Accès aux grandes écoles : les solutions "simplissimes" d'un chercheur en magnétisme des roches

Dans une tribune au Monde (12/01/2010), Pierre Rochette, professeur à l’université d’Aix-Marseille et chercheur au CNRS, expose ses vues sur la démocratisation de l’accès aux grandes écoles. Pour lui, existe une « solution simplissime », qui consiste à « établir une classe d’excellence par année dans chaque lycée et collège de France et de Navarre ». Solution effectivement « simplissime », à la mesure de l’analyse qui y conduit, en réalité une litanie de poncifs et de lieux communs égrenée par l’auteur. « Aujourd’hui, je peux affirmer que nombre de titulaires du bac scientifique seraient incapables d’obtenir le certificat d’études de 1950 (…) Chaque semaine, je dois apprendre à mes étudiants des notions de base que j’ai moi-même apprises lorsque j’avais cinq ou dix ans de moins qu’eux ». Cette déploration sur la baisse de niveau n’est pas nouvelle dans la corporation des universitaires, pour certains d’entre eux tout moins, pour qui le « niveau » se ramène au nombre de fautes dans une dictée. On s’étonnera quand même de trouver dans la bouche d’un universitaire, chercheur au CNRS, un parallèle – à soixante ans de distance – avec le certificat d’études, souvent entendu au Café du commerce. Mais après tout, pourquoi pas ? Pourquoi ne pas faire passer le bac S à un titulaire du certif et constater – avec un succès attendu aux environs de 0% - ce qu’il en est de ce fameux niveau.

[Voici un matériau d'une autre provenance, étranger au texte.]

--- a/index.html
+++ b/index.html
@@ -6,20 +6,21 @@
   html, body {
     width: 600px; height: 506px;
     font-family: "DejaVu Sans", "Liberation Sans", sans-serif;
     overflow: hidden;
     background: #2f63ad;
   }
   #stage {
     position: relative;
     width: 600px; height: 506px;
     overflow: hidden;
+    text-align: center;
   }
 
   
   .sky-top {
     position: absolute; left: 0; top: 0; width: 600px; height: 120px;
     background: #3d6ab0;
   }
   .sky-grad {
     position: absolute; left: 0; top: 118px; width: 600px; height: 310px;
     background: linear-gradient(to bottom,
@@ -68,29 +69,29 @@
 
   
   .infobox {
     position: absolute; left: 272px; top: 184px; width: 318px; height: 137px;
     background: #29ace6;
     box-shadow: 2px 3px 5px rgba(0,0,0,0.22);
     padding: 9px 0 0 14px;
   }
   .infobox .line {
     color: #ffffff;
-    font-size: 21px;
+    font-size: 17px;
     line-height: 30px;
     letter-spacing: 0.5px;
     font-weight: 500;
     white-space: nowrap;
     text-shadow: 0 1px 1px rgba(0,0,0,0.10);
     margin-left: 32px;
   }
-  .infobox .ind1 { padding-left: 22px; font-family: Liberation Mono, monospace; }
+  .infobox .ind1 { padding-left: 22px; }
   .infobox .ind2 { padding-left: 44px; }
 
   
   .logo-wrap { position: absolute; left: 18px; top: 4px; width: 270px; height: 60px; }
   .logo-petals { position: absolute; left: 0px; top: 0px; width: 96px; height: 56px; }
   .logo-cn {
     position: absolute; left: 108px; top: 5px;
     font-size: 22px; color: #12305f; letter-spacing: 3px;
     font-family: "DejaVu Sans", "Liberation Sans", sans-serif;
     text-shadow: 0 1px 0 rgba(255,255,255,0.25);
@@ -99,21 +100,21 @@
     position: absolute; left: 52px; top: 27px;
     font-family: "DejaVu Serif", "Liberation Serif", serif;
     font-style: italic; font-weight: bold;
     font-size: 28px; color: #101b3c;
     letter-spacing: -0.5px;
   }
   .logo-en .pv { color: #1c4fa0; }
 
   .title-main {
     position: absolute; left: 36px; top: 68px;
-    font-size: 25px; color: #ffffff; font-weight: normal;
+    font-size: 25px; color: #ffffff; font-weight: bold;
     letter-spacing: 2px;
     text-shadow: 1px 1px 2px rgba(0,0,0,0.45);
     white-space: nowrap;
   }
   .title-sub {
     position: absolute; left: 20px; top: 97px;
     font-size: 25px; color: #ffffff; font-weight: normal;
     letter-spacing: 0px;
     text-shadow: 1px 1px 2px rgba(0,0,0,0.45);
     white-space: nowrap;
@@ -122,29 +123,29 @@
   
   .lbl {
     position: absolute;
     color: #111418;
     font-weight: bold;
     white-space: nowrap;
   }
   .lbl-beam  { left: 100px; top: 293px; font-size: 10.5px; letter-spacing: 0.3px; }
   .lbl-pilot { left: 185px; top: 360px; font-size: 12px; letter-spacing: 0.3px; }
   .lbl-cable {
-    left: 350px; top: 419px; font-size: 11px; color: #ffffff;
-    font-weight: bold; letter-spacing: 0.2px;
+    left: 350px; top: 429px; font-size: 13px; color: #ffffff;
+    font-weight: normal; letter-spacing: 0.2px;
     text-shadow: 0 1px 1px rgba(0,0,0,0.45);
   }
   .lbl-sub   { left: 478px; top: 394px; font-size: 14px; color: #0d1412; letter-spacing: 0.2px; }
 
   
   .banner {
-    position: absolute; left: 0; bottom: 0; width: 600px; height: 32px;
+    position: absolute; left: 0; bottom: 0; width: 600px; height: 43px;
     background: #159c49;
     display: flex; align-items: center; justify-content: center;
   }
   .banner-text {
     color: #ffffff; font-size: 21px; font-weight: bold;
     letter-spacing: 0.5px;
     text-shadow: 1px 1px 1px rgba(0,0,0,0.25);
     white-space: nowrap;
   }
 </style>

Cet éminent chercheur, dont on présume qu’il use dans son activité professionnelle d’une démarche rigoureuse, fait preuve dans le dénigrement du système éducatif d’une méconnaissance abyssale du sujet et, à vrai dire, d’un amateurisme affligeant. Lorsqu’il dénonce « un système secondaire (collège et lycée) qui abandonne toute exigence sérieuse de niveau et d’acquisition d’un programme pour seulement gérer le flux d’élèves dans un objectif de zéro redoublement et mobilisation d’un minimum de moyens », on est droit de lui demander depuis combien de temps il n’a pas mis les pieds dans un établissement scolaire ou bien quand, par exemple, il s’est donné la peine de consulter les programmes et les textes officiels. Que ce savant universitaire permette au simple prof de collège qui écrit ces lignes et qui tous les jours se débat avec un programme démesuré et des exigences hors de portée de la plupart des élèves, d’affirmer que ce n’est pas d’un manque d’ambition ou d’exigences dont souffre le collège mais d’être complètement déphasé par rapport au public qu’il est censé toucher et à une époque qui ne considère plus le savoir et la formation comme un amoncellement de connaissances ou de « questions au programme ».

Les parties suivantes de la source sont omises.